Posted in Advice, Travel

How Life Changes You…

I know I’ve talked a lot about the break-ups and losses, but I think they contribute so much into who we are as people and how we choose to grow from there, we must write to understand and to see what has changed in our life.

If you asked me how I would react to a break-up, never would I have thought it would be possible to make peace with it before it happened. Yes, tears will inevitably fall because we must mourn the loss of a love. But I look back and see I removed myself from a relationship which was slowing and breaking down. 

 

Once the final goodbye was stated, I felt it. My heart shatter. In a different way from the last time my heart was broken. This time it was a quiet shatter. Barely heard above the sound of my breath. It was a thin knife slipped into your heart, you don’t immediately realize the damage that’s been done until it’s too late. Yes, it still hurt to breath, but I realize after a little while, it was  easier to breath. I  never noticed before I wasn’t getting a full breath of air. After it was over, I could breath again. I could take deep breaths of fresh, untainted, new air and let my lungs sing. The knife in my chest was holding me back, it had grown to be something I just ignored, not seeing it was restricting me.

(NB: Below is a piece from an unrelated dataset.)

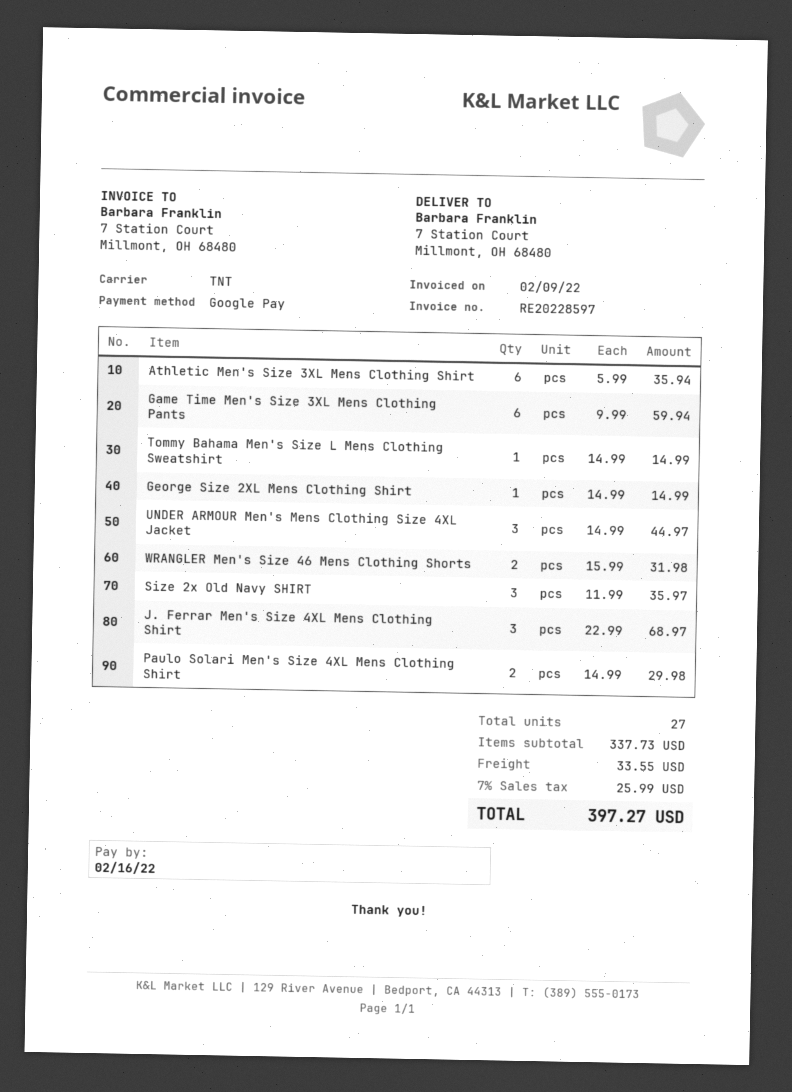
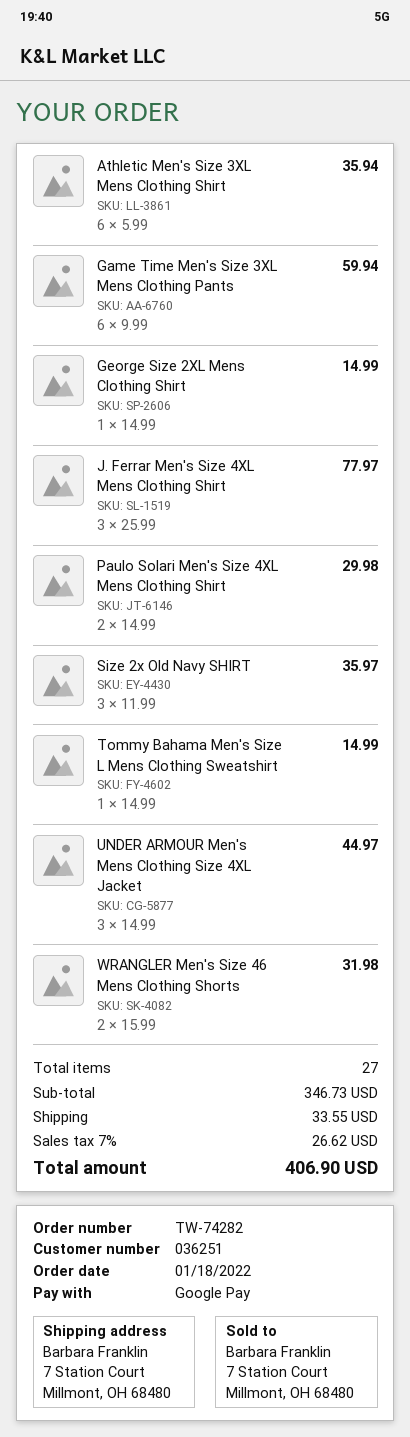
J. Ferrar Men's Size 4XL Mens Clothing Shirt: 3 x 22.99 = 68.97 -> 3 x 25.99 = 77.97
subtotal: 337.73 -> 346.73
tax: 7% = 25.99 -> 7% = 26.62
total: 397.27 -> 406.90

IMG_0711The break up was like trying to grab a cloud, we know we can’t have it in our hands, in a tangible manner and yet we try to grab it. We want to hold it, encompass it and own it. The harder we cling to the dying relationship, the quicker it leaves us. Some things we can control, some thing are beyond us, but we fight no matter what for the tiniest amount of control we can maintain in our lives. To admit it’s over is to admit you failed. To admit you failed, well I don’t know many people who openly acknowledge their failures. To tell friends and loved ones, a relationship ends is never easy, but what makes it harder it when it quietly fades away.

Life has a way to make us more cynical and guarded as we get older, but part of me tries, oh so hard, to not lose my sense of wonder of the world, to maintain parts of the carefree and young aspects of life. I read so many quotes about how we need to live a life we’re proud of and to make a mark bigger than our jobs. I truly believe we need to make our lives remarkable beyond what is that “status quo”.

Life changes us in ways we never foresaw because that’s how life is. Through loss, familiar, romantic, and just randomly, we grow into stronger people. We fight our way to the top and when we get there… the view is incredible.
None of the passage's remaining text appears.